**Task statement:** Take each line from the material below that includes the string "квартира" and copy it.

**Listed entries:**
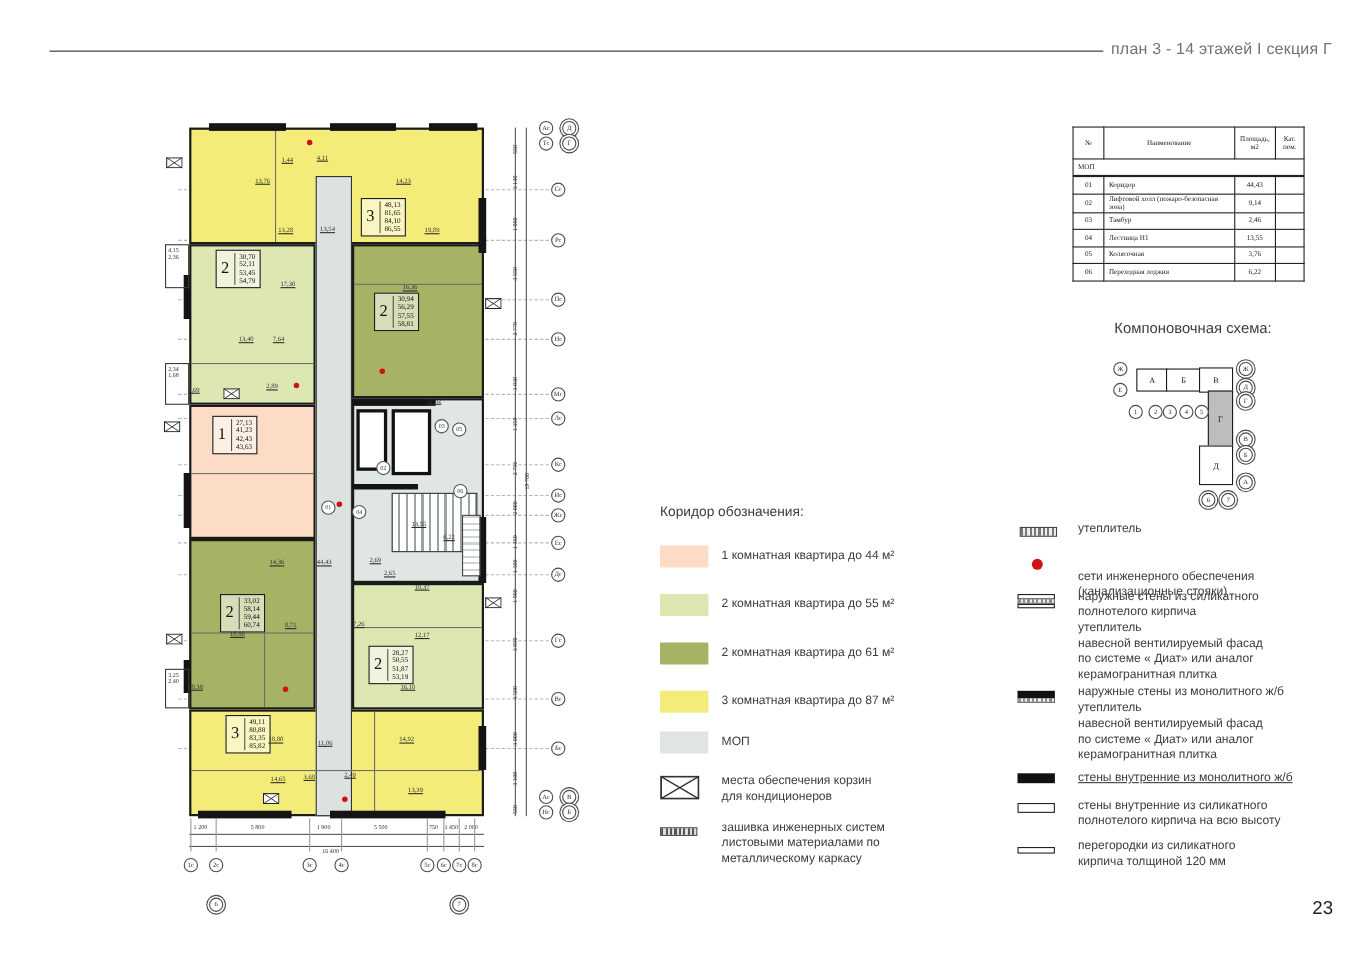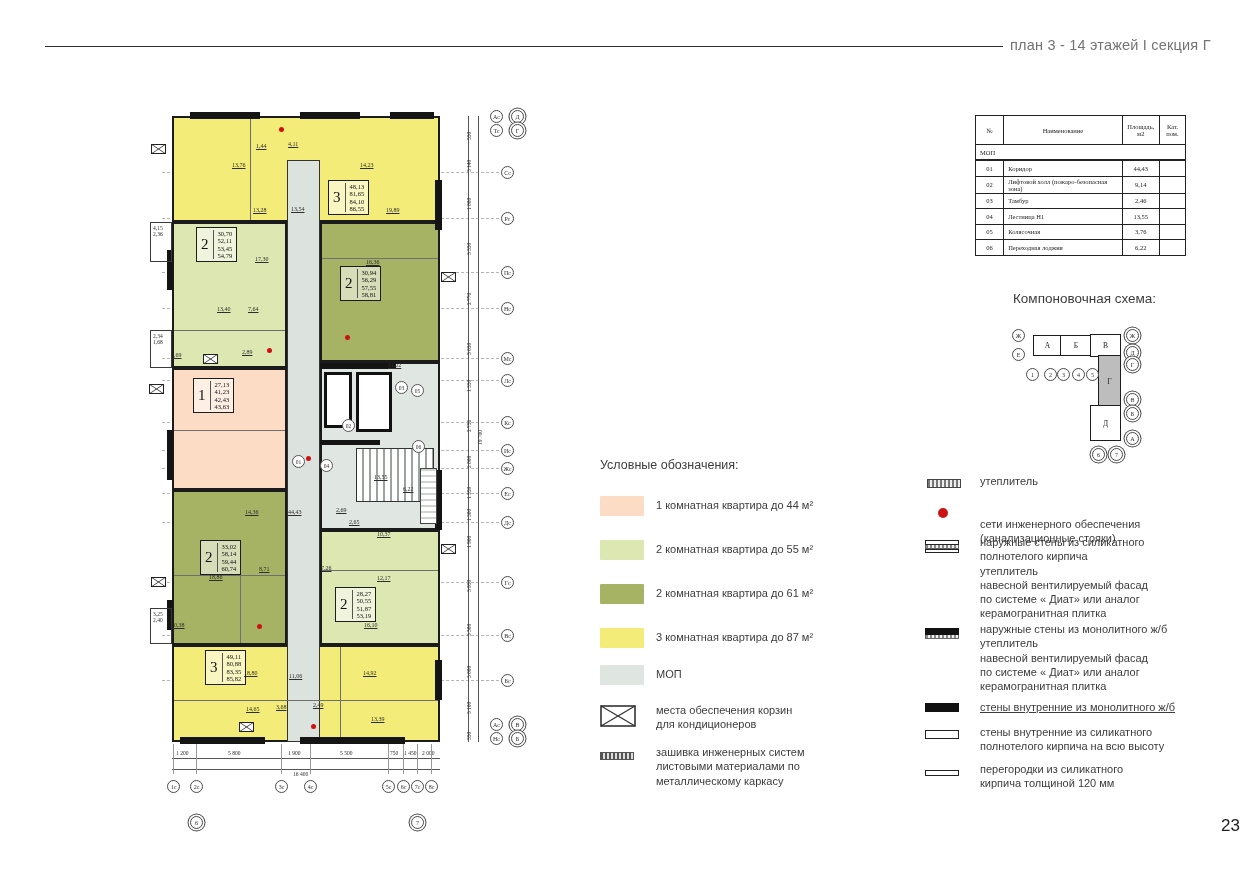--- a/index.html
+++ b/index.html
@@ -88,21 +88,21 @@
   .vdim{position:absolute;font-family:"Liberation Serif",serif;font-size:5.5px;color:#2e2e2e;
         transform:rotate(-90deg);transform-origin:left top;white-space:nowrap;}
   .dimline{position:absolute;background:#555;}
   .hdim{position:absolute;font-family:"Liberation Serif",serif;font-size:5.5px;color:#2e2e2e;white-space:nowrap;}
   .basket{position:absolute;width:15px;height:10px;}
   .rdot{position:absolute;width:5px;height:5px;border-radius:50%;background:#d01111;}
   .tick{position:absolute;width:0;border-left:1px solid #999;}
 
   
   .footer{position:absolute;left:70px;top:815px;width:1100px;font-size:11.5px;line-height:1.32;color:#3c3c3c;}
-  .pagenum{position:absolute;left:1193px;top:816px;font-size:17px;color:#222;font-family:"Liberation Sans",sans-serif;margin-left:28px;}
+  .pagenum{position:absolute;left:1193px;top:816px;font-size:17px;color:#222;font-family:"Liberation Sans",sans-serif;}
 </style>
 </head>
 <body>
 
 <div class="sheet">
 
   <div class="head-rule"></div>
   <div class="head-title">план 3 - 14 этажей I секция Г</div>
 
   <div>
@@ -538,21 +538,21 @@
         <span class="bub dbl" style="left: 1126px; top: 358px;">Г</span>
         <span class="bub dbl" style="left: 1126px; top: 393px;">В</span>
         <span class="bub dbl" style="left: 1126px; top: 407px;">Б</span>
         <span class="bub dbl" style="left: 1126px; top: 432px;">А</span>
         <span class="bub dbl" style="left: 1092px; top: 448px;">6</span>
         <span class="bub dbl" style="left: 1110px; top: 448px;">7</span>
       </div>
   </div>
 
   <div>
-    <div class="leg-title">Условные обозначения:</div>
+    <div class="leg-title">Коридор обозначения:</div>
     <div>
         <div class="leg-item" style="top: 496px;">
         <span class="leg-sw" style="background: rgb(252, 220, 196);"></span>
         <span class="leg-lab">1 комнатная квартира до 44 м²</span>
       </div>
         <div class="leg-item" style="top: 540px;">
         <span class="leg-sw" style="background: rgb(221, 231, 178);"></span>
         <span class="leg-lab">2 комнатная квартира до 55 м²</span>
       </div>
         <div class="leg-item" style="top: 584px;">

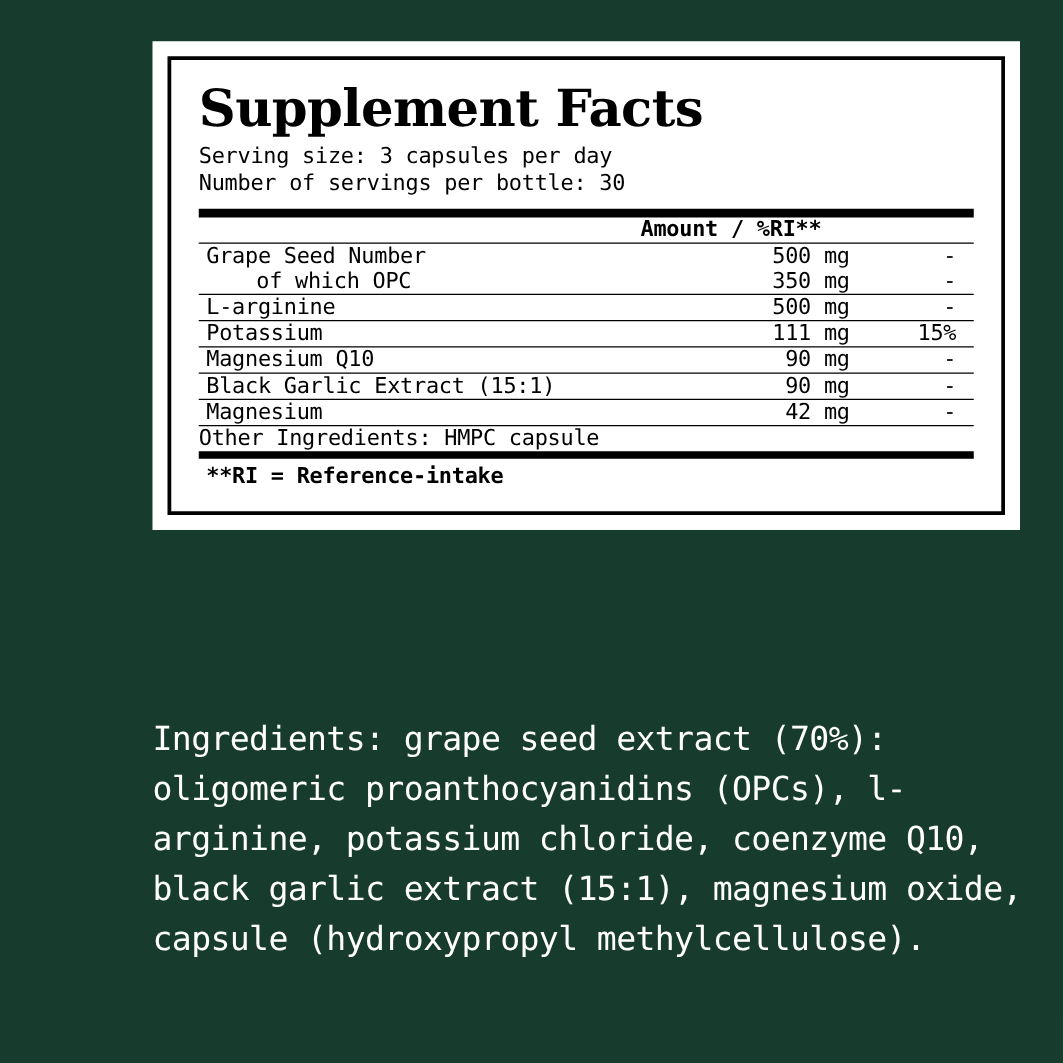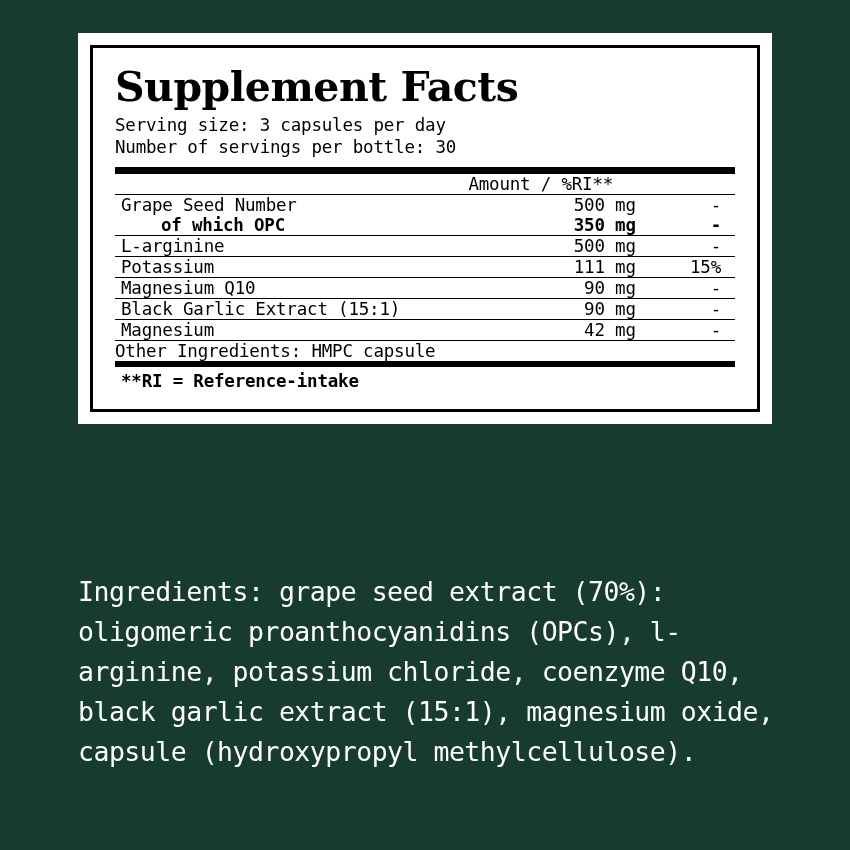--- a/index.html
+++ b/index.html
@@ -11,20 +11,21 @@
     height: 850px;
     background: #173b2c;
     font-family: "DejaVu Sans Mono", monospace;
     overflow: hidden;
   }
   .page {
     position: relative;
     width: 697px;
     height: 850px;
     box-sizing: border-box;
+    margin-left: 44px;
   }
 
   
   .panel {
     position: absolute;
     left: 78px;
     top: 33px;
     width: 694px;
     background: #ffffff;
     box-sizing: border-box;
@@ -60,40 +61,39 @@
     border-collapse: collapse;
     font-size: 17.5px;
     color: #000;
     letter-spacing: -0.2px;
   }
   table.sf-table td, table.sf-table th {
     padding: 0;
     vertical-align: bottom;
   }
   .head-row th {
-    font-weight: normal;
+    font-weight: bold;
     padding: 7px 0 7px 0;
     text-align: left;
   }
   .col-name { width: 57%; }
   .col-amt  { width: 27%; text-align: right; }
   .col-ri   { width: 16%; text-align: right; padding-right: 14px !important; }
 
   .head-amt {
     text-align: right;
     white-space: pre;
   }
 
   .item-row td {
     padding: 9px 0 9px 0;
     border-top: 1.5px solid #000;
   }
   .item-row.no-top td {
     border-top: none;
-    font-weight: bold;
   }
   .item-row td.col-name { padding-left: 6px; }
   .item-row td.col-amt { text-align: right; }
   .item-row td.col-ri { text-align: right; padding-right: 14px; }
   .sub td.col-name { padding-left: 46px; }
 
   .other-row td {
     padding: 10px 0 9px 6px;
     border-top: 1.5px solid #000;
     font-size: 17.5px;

**Answer space:**
         <span class="leg-lab">1 комнатная квартира до 44 м²</span>
         <span class="leg-lab">2 комнатная квартира до 55 м²</span>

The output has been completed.